Morgens um drei kriegten dann noch zwei britische Spätheimkehrerinnen einfach nicht die Tür von aussen auf. So etwas gibt es also auch.
Und wer muss da wieder den Kavalier spielen, weil sich die Katholikinnen - bis unter die Nase vermummt - irgendwie zu fein dafür waren?

Na, Na?

Genau.

Samstag, 14. Juli: Bahnfahrt nach Poprad (Deutschendorf)

Abfahrt 7:30 Uhr. Als ich nach endlosen zwei Stunden durch das Vahtal (links Puszta, rechts Weingehügele) auf die Uhr schaute, war es gerade mal 8:00 Uhr.
Die Umrüstung der Strecke für die Belange des demnächstigen Schienenverkehrs für Hochgeschwindigkeitszüge erzeugt eben eine Baustelle nach der anderen.

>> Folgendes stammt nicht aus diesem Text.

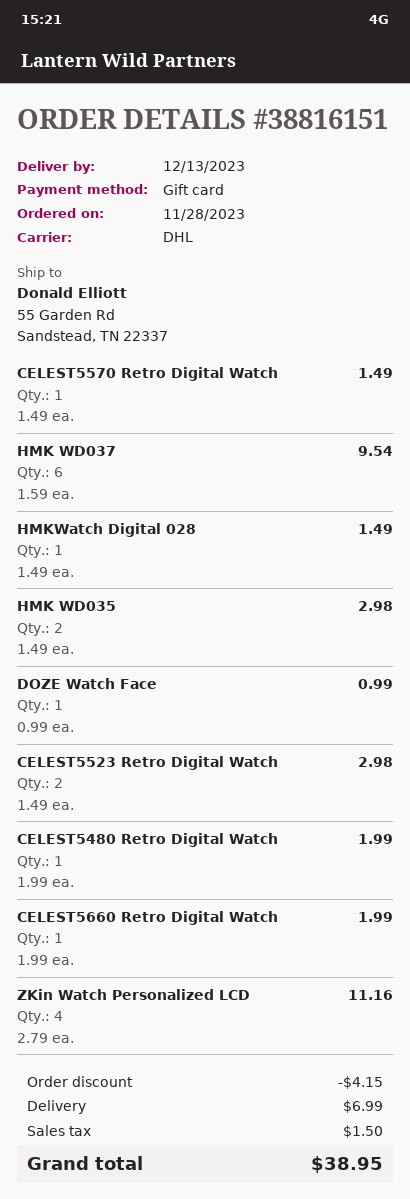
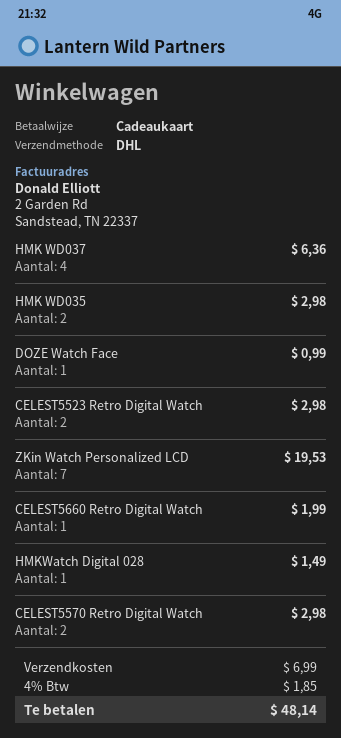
CELEST5570 Retro Digital Watch: 1 for 1.49 -> 2 for 2.98
HMK WD037: 6 for 9.54 -> 4 for 6.36
CELEST5480 Retro Digital Watch: 1 for 1.99 -> none
ZKin Watch Personalized LCD: 4 for 11.16 -> 7 for 19.53
discount: 4.15 -> none
tax: 1.50 -> 1.85
total: 38.95 -> 48.14

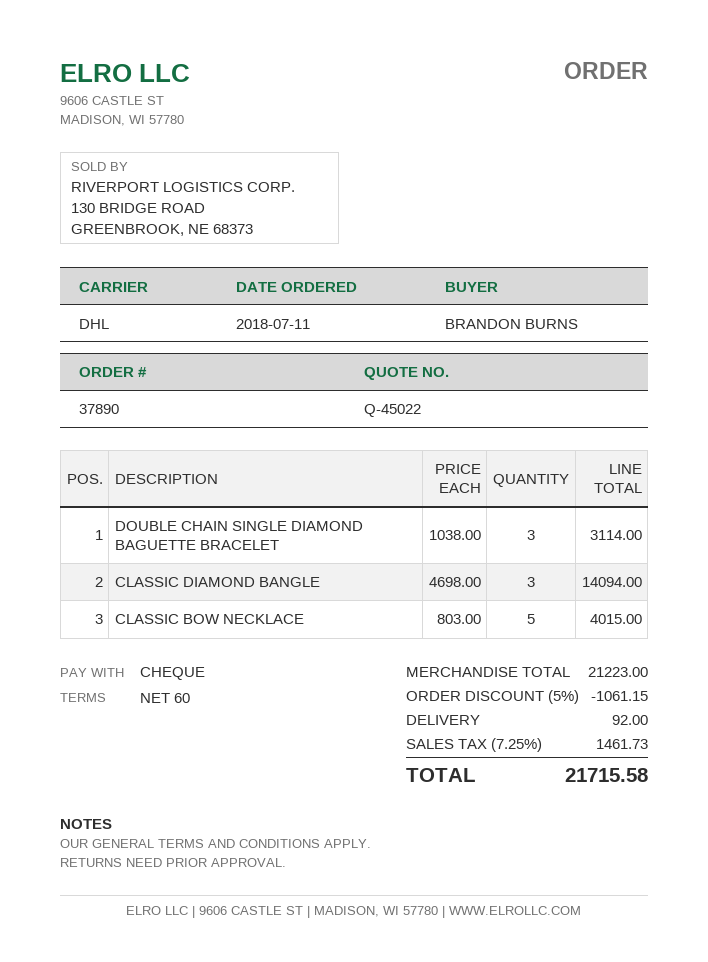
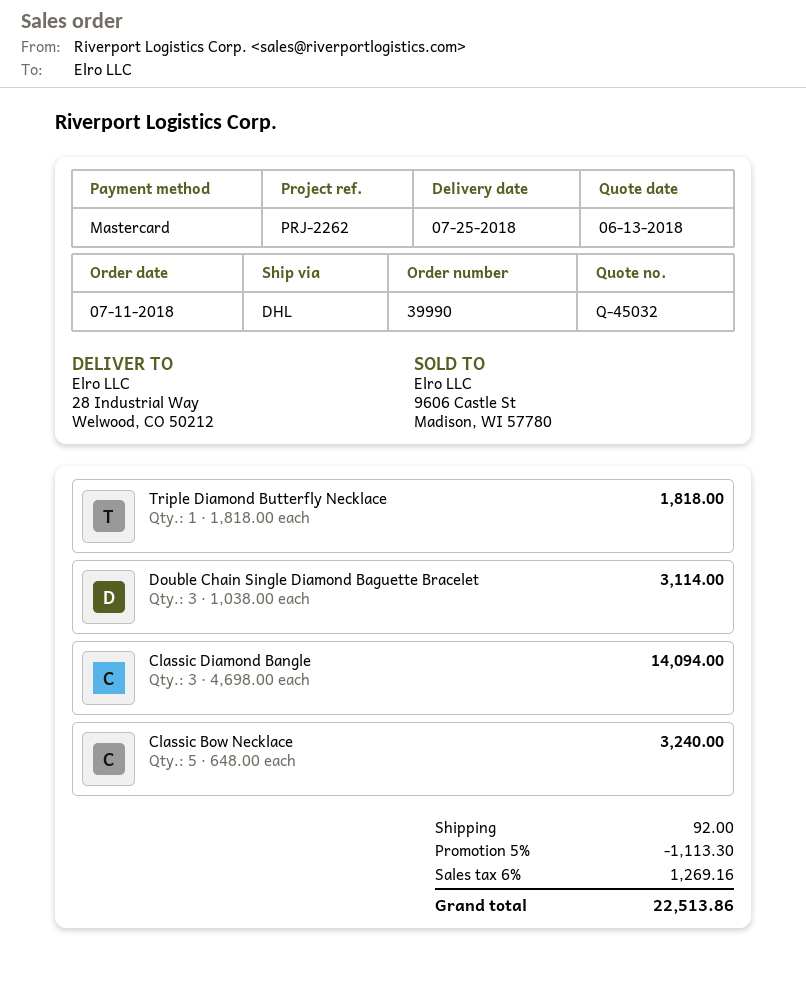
quote number: Q-45022 -> Q-45032
order number: 37890 -> 39990
payment method: cheque -> Mastercard
CLASSIC BOW NECKLACE: 5 x 803.00 = 4015.00 -> 5 x 648.00 = 3240.00
Triple Diamond Butterfly Necklace: none -> 1 x 1818.00 = 1818.00
discount: 5% = 1061.15 -> 5% = 1113.30
tax: 7.25% = 1461.73 -> 6% = 1269.16
total: 21715.58 -> 22513.86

Hinter Schillein hübscht es sich aber gewaltig auf.

Hause diese Woche in einer Ferienwohnung für 400 SK/Tag ( ca. 13,33 €) am ländlichen Stadtrand. Die handgeschöpften Häuser haben vor und hinter sich Fruchtbäume und Gärtlein. Wenn ich nicht schon früh auf krumme Bahnen geraten wäre, hätte ich vermutlich auch mit der Häuserei mich anfreunden können, sinniert der säuselnde Idylliker. So aber war da immer anderes:

Wer die Schönheit angeschaut mit Augen,
Ist dem Tode schon anheimgegeben,
Wird für keinen Dienst auf Erden taugen…

(Platen)
Um nur eins der vielen aufregenden Programme, dem Leben ein durchexerziertes Schnippchen zu schlagen, zu nennen.


Sonntag, 15. Juli:
Eigentlich wollte ich bloß mal so drei bis vier Stunden meine Beine an die Inklination der Berge gewöhnen. Lief zu diesem Zweck zuversichtlich von Strbske Pleso aus hinter einer Art von Völkerwanderung her, die sich zusammensetzte aus wirklich allen Lebensaltern. Die würden ja doch wohl wissen, wo sie hinwollten.

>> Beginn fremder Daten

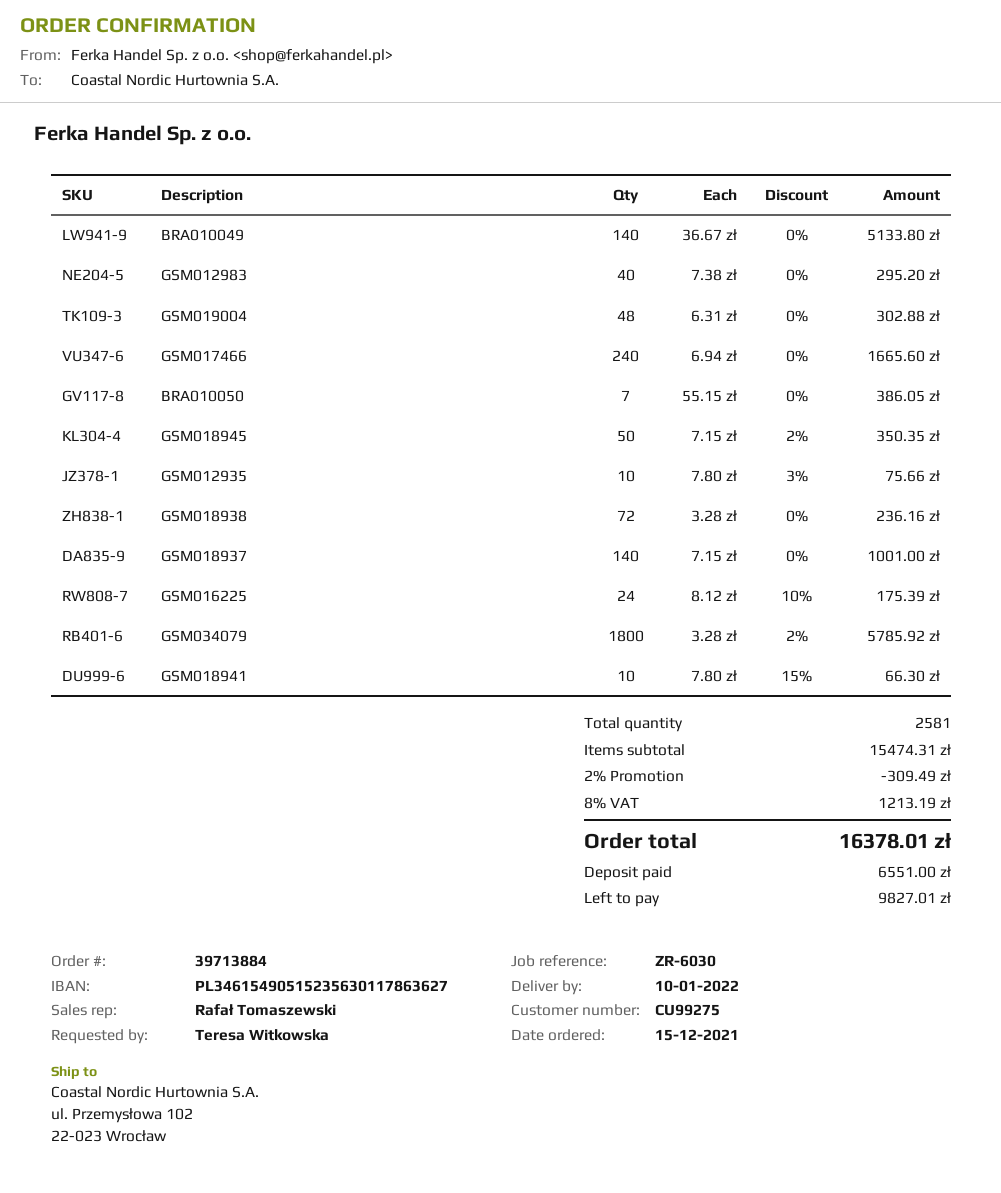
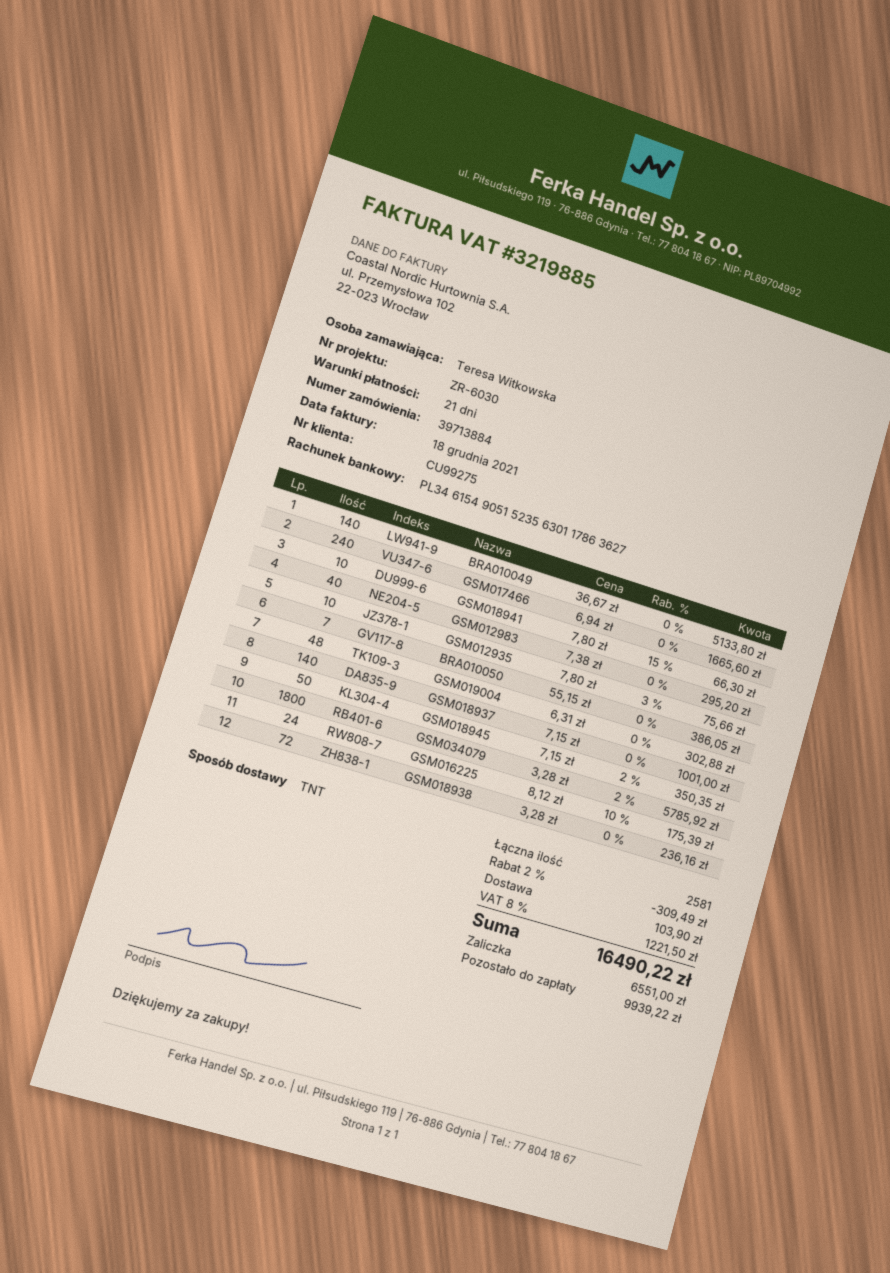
shipping: none -> 103.90
tax: 8% = 1213.19 -> 8% = 1221.50
total: 16378.01 -> 16490.22
balance: 9827.01 -> 9939.22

Aber es ist halt nichts mit den ungeprüften Annahmen. Nach zwei Stunden Aufstieg durch eine sich verbreiternde Erosionsrinne kamen mir doch Bedenken, ob das der richtige Plan war. Da stand ich nämlich im abschließenden Talkessel, fühlte mich eingekesselt von zerrissenen Bergsilhouetten wie gigantische schadhafte Unterkiefergebisse und gewahrte ganz links oben am gezähnten Horizont eine bunt gekleidete Ameisenspur im Zickzack einen Überstieg ins nächste Tal anstreben.
Es waren dann halt doch 7 Stunden Rundtour geworden.

Lernte gelegentlich der Rückfahrt mit der Tatrabahn die äußerst ausländerfeindlichen Ticket-Automaten kennen. Drückt man nämlich das Symbol der deutschen Flagge, zahlt man automatisch das Doppelte.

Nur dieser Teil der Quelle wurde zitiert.